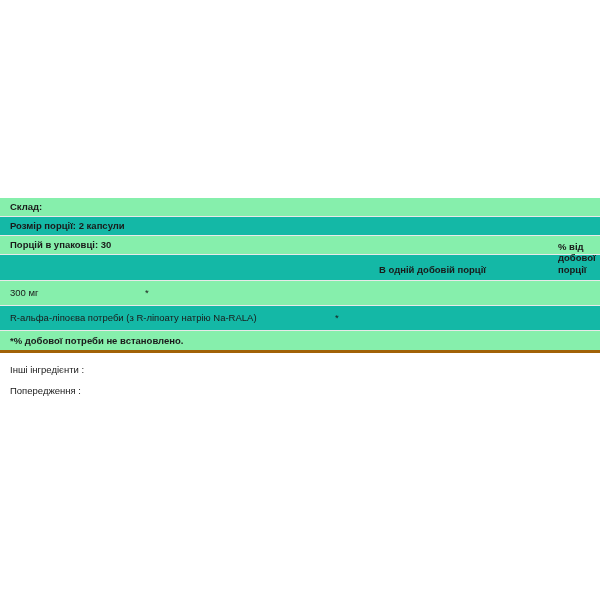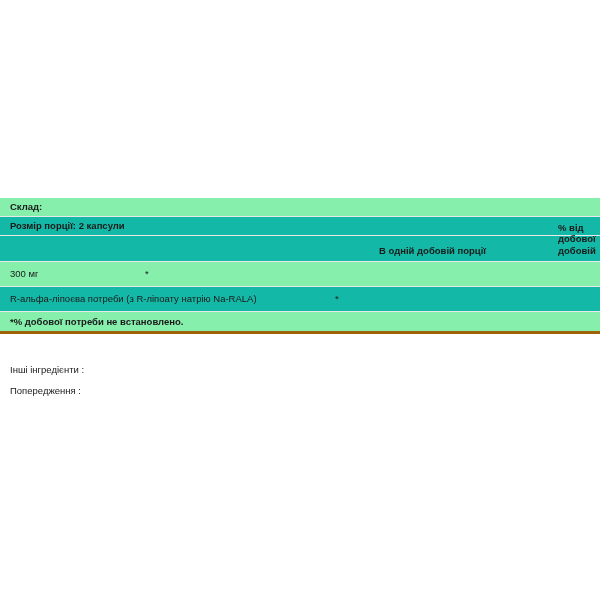"Порцій в упаковці: 30" div.row { html: none -> <div> <span>Порцій в упаковці: 30</span> </div> }
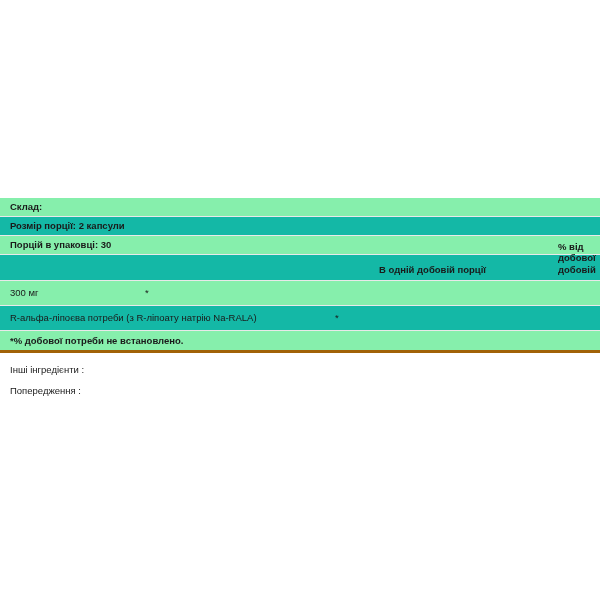"% від добової добовій" span.col-dv { text: добовій -> порції }
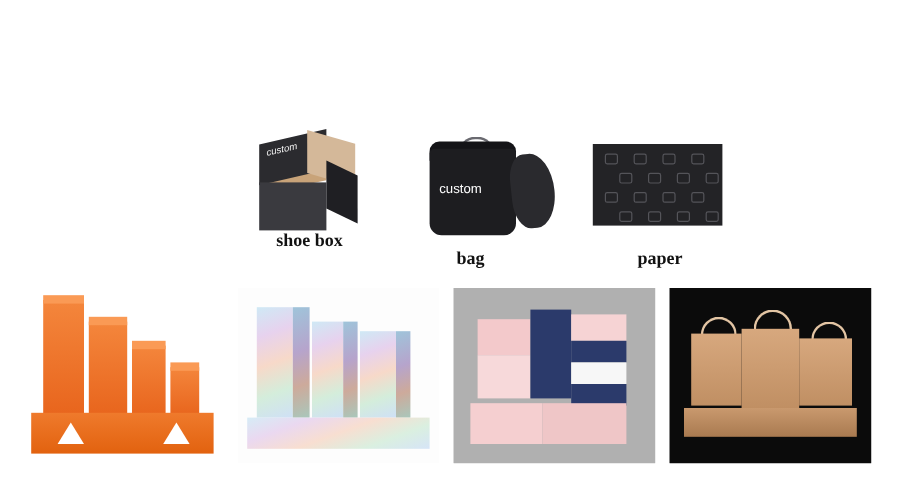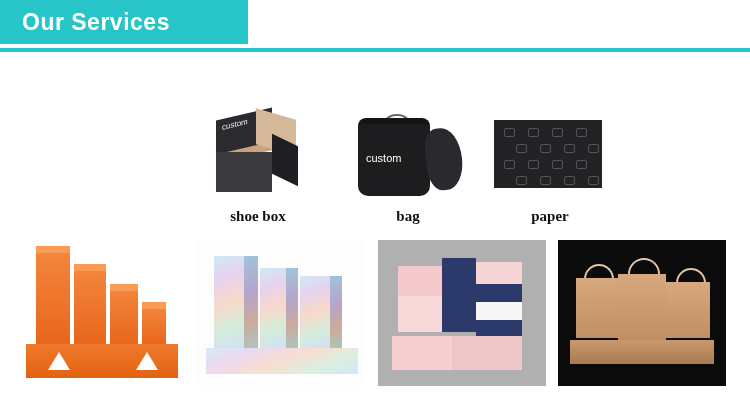"Our Services" div.header-band { html: <div> <div></div> <div>Our Services</div> <div></div> </div> -> none }
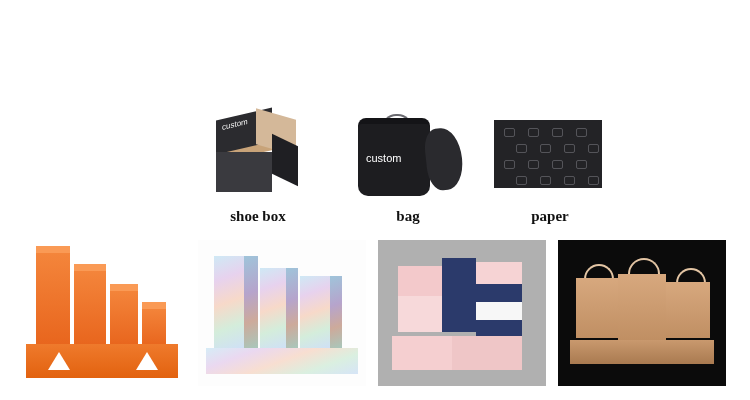"shoe box" div.thumb-caption { top: 96px -> 81px }
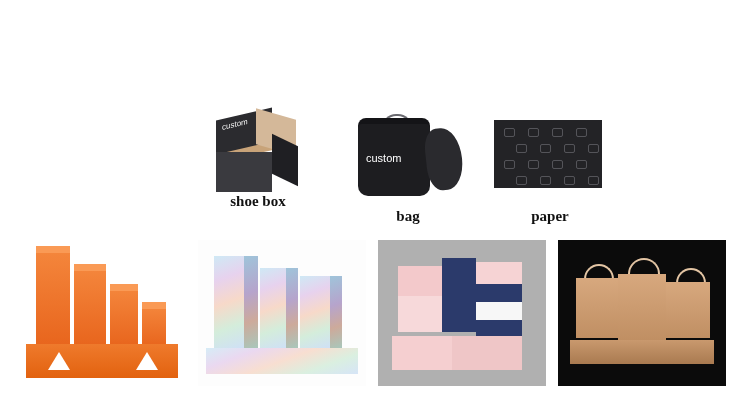"bag" div.thumb-caption { left: 188px -> 172px }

__________

→ REQUIRED ACTION: What you return should be only the lines from the line with "top: 96px ->" through the last line of the listing above, exactly, both ends included, pictures excluded.

→ ANSWER TO THIS PROBLEM:
"shoe box" div.thumb-caption { top: 96px -> 81px }
"bag" div.thumb-caption { left: 188px -> 172px }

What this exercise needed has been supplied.